Pour ne pas nous perdre, pour accentuer aussi la transition entre ce lieu de demande d'asile et le passé, l'auteure utilise un mot, isolé sur une page vierge. Ce mot peut être une couleur, le nom d'une ville quittée ou traversée, un moment, comme la nuit, la dernière nuit syrienne avant le passage de la frontière et l'adieu à son pays. Ces mots nous propulsent à chaque fois dans le passé qui fut doux comme le miel qui s'écoule des ruches d'Alep, comme le partage de mets syriens en famille, mais rapidement terrifiant, comme l'inquiétude grandissante, la guerre, leur fuite, leurs haltes de réfugiés faites d'attentes interminables dans des camps sordides où plane toujours la peur, omniprésente.

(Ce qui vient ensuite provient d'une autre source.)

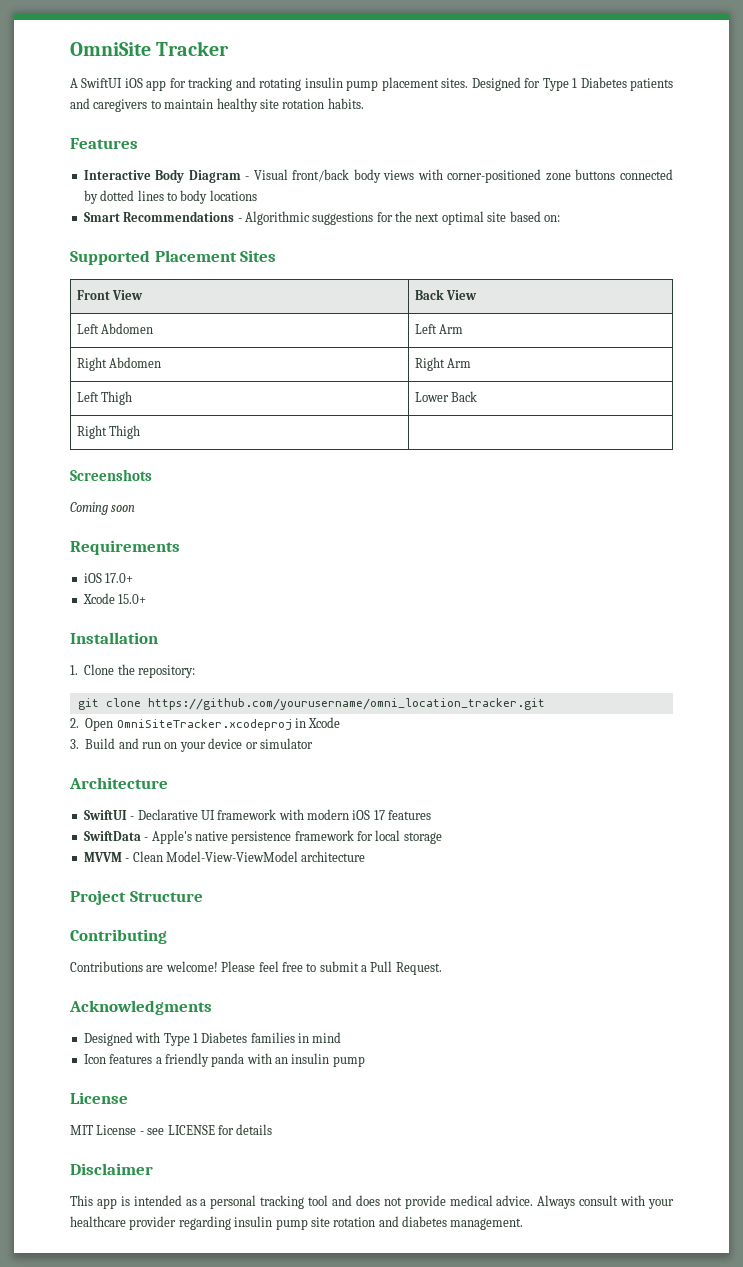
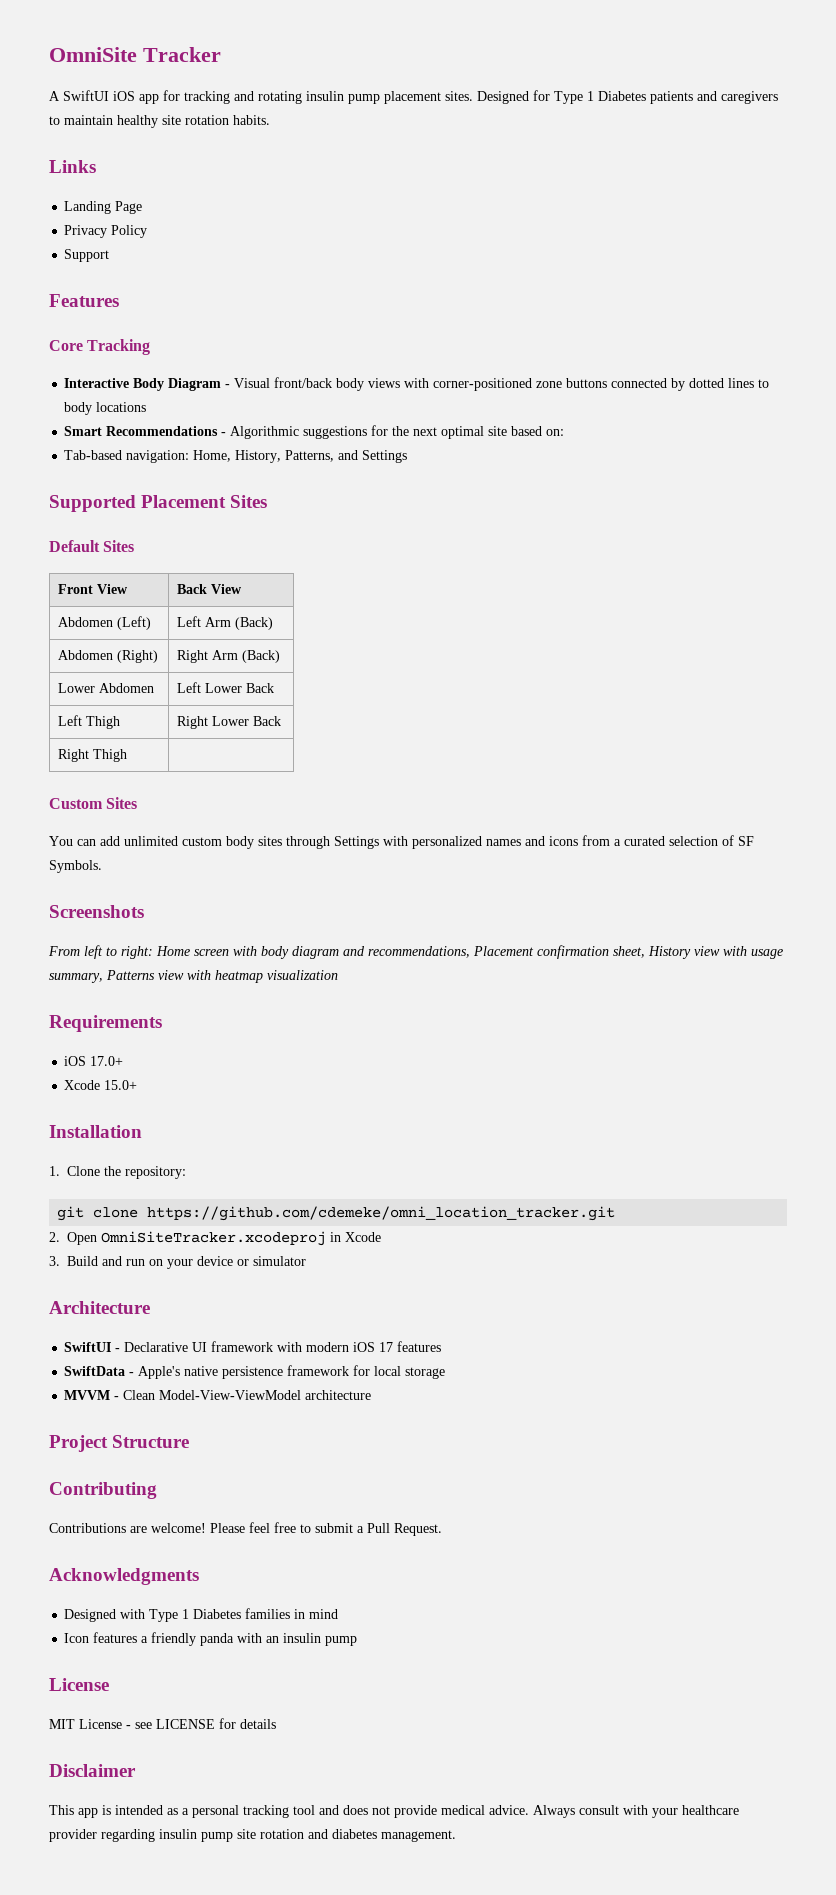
+ Links
+ Landing Page
+ Privacy Policy
+ Support
+ Core Tracking
+ Tab-based navigation: Home, History, Patterns, and Settings
+ Default Sites
- Left Abdomen | Left Arm
- Right Abdomen | Right Arm
+ Abdomen (Left) | Left Arm (Back)
+ Abdomen (Right) | Right Arm (Back)
+ Lower Abdomen | Left Lower Back
- Left Thigh | Lower Back
+ Left Thigh | Right Lower Back
+ Custom Sites
+ You can add unlimited custom body sites through Settings with personalized names and icons from a curated selection of SF Symbols.
  Screenshots
- Coming soon
+ From left to right: Home screen with body diagram and recommendations, Placement confirmation sheet, History view with usage summary, Patterns view with heatmap visualization
- git clone https://github.com/yourusername/omni_location_tracker.git
+ git clone https://github.com/cdemeke/omni_location_tracker.git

Les paroles de Nuri sont sensorielles. S'en échappent des parfums de jasmin, de miel, d'épices, de fleurs de citronnier. le parfum de roses de sa femme puis celui du chaos, des ruches brûlées, d'ordures, de mort. Lui revient souvent le bourdonnement des abeilles et la beauté des paysages arides d'Alep. Bouleversante sa sensation de brûlure, sa répulsion et sa peur au moindre effleurement de la peau de sa femme. Alors qu'elle est à ses côtés, il la recherche éperdument, il guette son retour.

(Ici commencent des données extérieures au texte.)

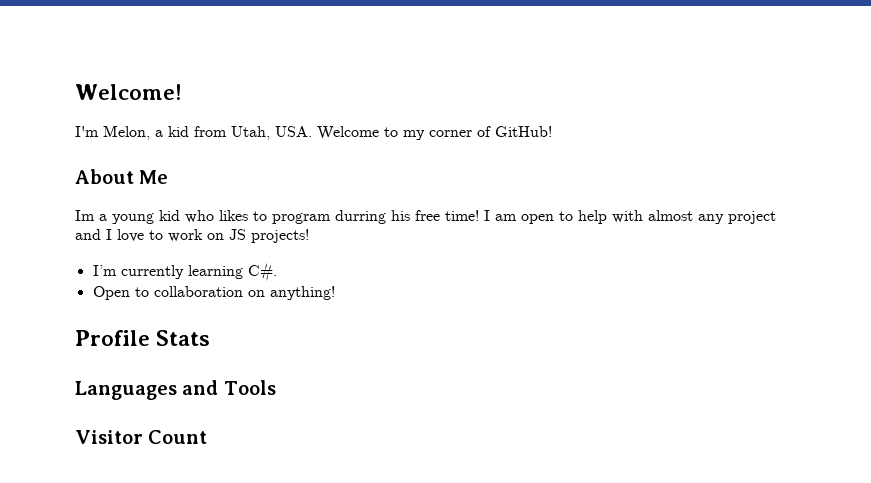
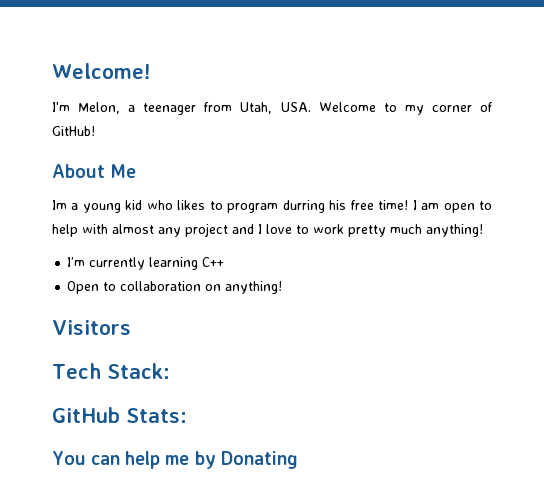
- I'm Melon, a kid from Utah, USA. Welcome to my corner of GitHub!
+ I'm Melon, a teenager from Utah, USA. Welcome to my corner of GitHub!
- I am open to help with almost any project and I love to work on JS projects!
+ I am open to help with almost any project and I love to work pretty much anything!
- I’m currently learning C#.
+ I’m currently learning C++
- Profile Stats
- Languages and Tools
- Visitor Count
+ Visitors
+ Tech Stack:
+ GitHub Stats:
+ You can help me by Donating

Quoique très souvent mutique, les perceptions d'Afra nous guident vers d'autres traumatismes.
Chaque mot, chaque geste, chaque personnage, chaque perception ont une terrible importance dans ce roman. Se ressentent la déchirure du pays quitté, la peur de l'exil, la douleur des pertes mais aussi la puissance des liens familiaux ou amicaux, les souvenirs comme moteur d'un avenir possible.
Les fleurs symboliseront l'espoir en renfermant le pouvoir de dessiner un sourire au milieu des ténèbres. Et n'oublions pas les abeilles que l'on suit, docilement, toujours affairées, source de prospérité et de vie.

Intérieur, extérieur, ce livre est magnifique. Des objets ramenés des décombres de leur ville, Nuri dépose dans les mains d'Afra la grenade fraîche de la couverture, avec ses graines qui étaient comme des joyaux, avant, avant les ténèbres.

Christy Lefteri, à travers cette fiction terriblement émouvante, vous avez admirablement raconté l'histoire de ces réfugiés. Comme vous vous adressez au lecteur en fin d'ouvrage, je vous remercie personnellement pour l'intensité émotionnelle de cette très belle lecture, pour les paroles de Nuri qui résonnent et résonneront longtemps en moi. Merci aux éditions du Seuil et à Babelio pour l'envoi de ce très beau roman.